:: TASK DATA
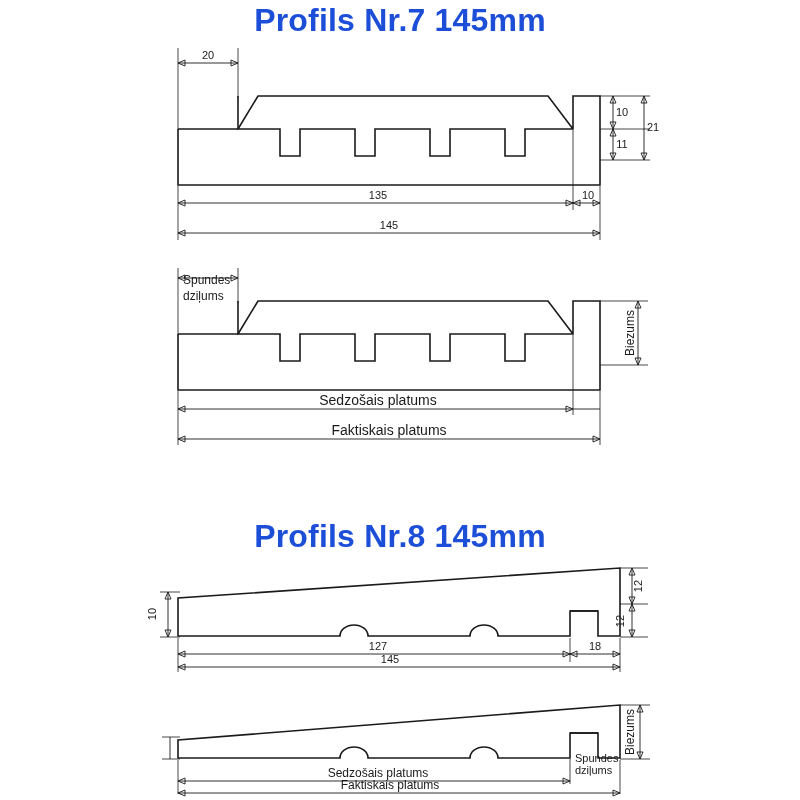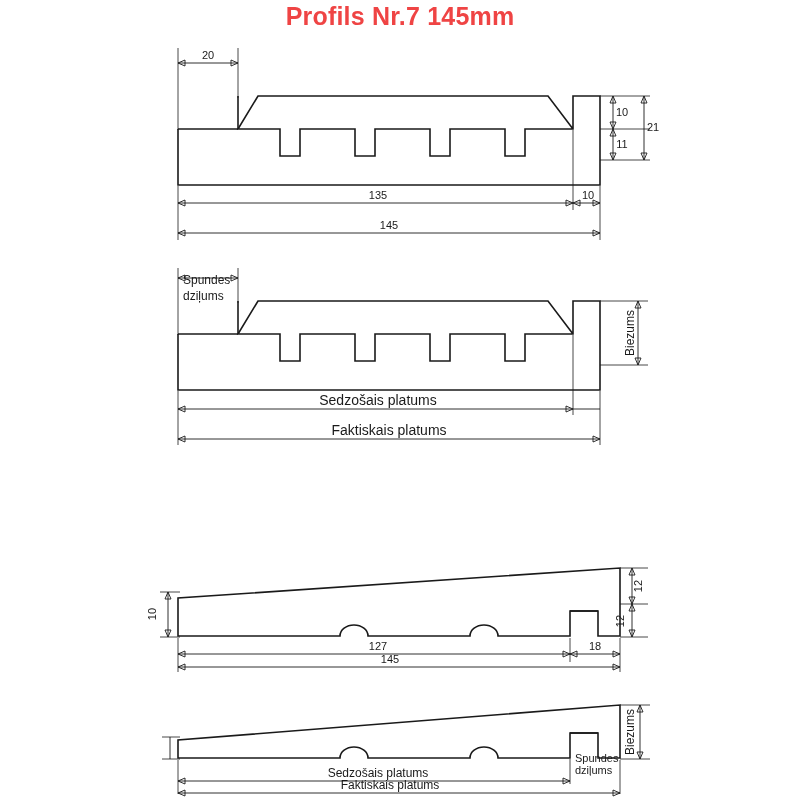--- a/index.html
+++ b/index.html
@@ -16,10 +16,10 @@
     position:absolute;
     width:100%;
     text-align:center;
-    font-size:25px;
+    font-size:32px;
     font-weight:700;
     letter-spacing:0.2px;
-    color:#ef4444;
+    color:#1d4ed8;
   }
   #title7{top:2px;}
   #title8{top:518px;}

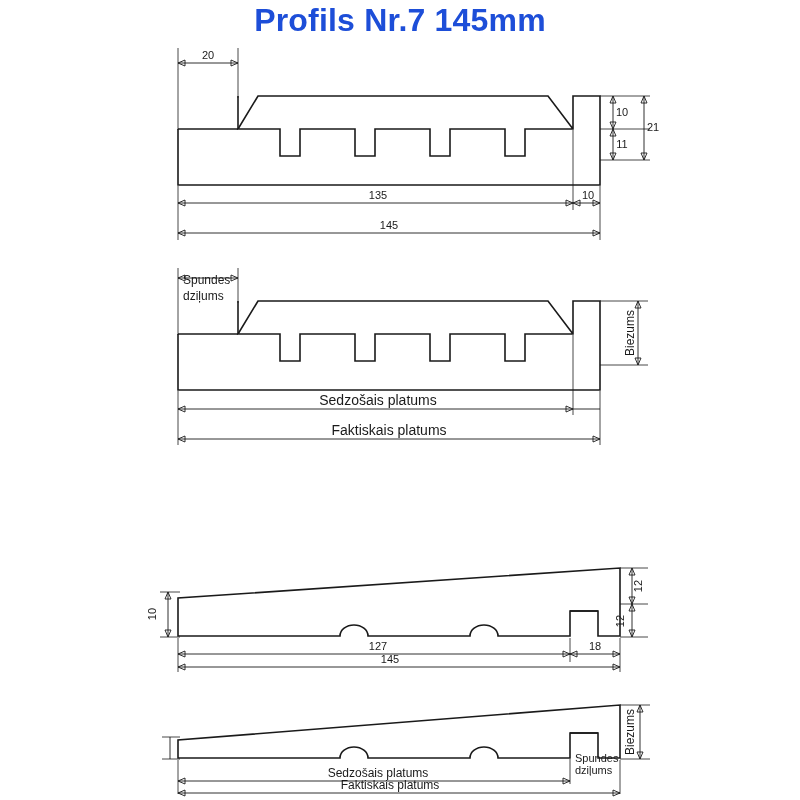--- a/index.html
+++ b/index.html
@@ -42,6 +42,7 @@
 <div class="stage">
 
   <div class="title" id="title7">Profils Nr.7 145mm</div>
+  <div class="title" id="title8">Profils Nr.8 145mm</div>
 
   <svg viewBox="0 0 800 800" xmlns="http://www.w3.org/2000/svg">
::::
WORK ITEM
Every line above that has the string "font" needs to be copied.

ANSWER FOR THE TASK
-    font-size:25px;
+    font-size:32px;
     font-weight:700;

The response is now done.